Brand image strategy affects brand equity after M&A

Abstract
Purpose: The purpose of this study is to examine the relationship between the variance of two brand images and dimensions of brand equity after M&A, especially when the acquirer‐dominant is affiliated to a weak brand image and the acquired one has a stronger brand image.Design/methodology/approach: In total, 409 responses were collected through random sampling from an internet survey platform in Taiwan (weak image differences were gathered from 209 respondents and strong image differences were gathered from 200 respondents).Findings: This study uses an experimental design to discuss how the variance of two brand images (this study uses two kinds of M&A: a company with an inferior brand image acquires one with a superior or average brand image) affects the acquirer's brand equity (perceived quality, brand association, and brand loyalty).
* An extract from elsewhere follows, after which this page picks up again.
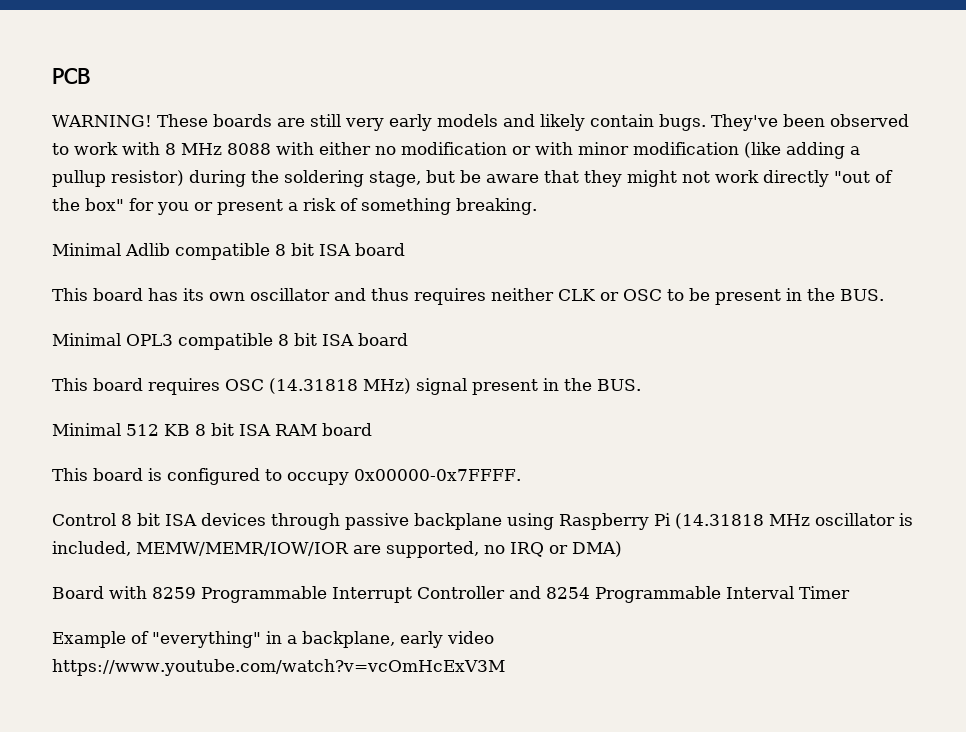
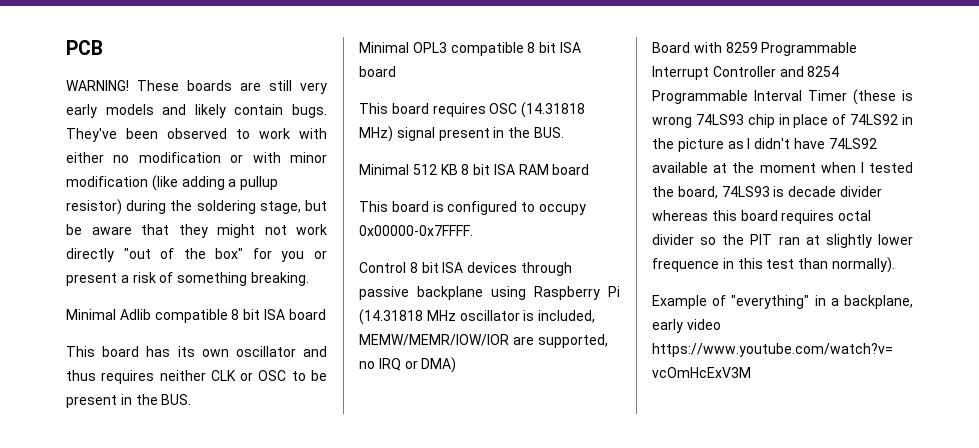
[165,142,314,155] 8 MHz 8088 with -> (327, 133) none
(850, 592) none -> [853,89,913,105] [652,114,913,128] [652,138,877,152] [652,162,913,173] [652,186,882,199] [652,210,872,224] [652,234,913,248] [652,257,895,273] (these is wrong 74LS93 chip in place of 74LS92 in the picture as I didn't have 74LS92 available at the moment when I tested the board, 74LS93 is decade divider whereas this board requires octal divider so the PIT ran at slightly lower frequence in this test than normally).

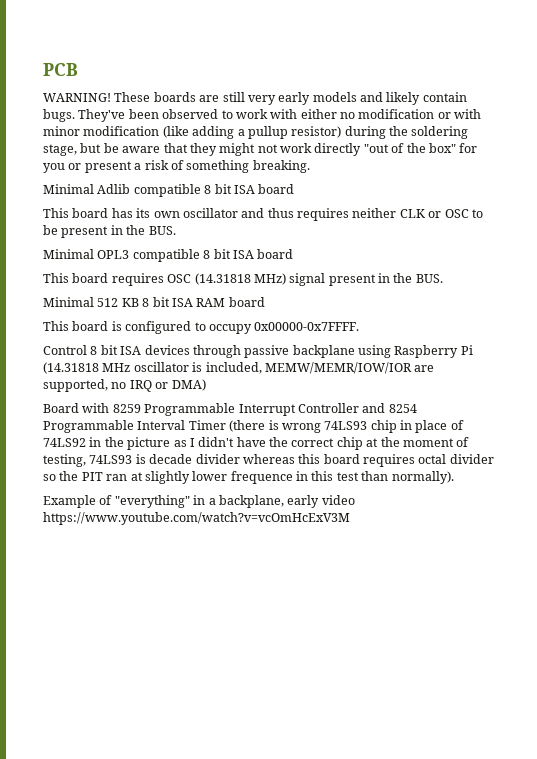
[853,89,896,105] (these -> [229,420,266,432] (there
[828,138,877,149] [652,162,913,173] [652,186,718,199] 74LS92 available at the moment when I tested the board, -> [269,437,470,450] [43,454,86,467] the correct chip at the moment of testing,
This study also examines how brand equity of an acquired brand changes after M&A. Results from the MANOVA and paired‐sample t‐test methods show that the greater the perceived differences between acquirers and acquired brands, the more the brand equity of the acquirer will increase. In addition, all the dimensions of brand equity for the brand with a superior image decrease significantly.Originality/value: Few studies have evaluated the brand image effect of an M&A from a marketing perspective. The contribution is to help managers understand whether the acquirer should preserve the obtained brand and focus on increasing brand equity of the acquired brand to avoid the loss of customer loyalty.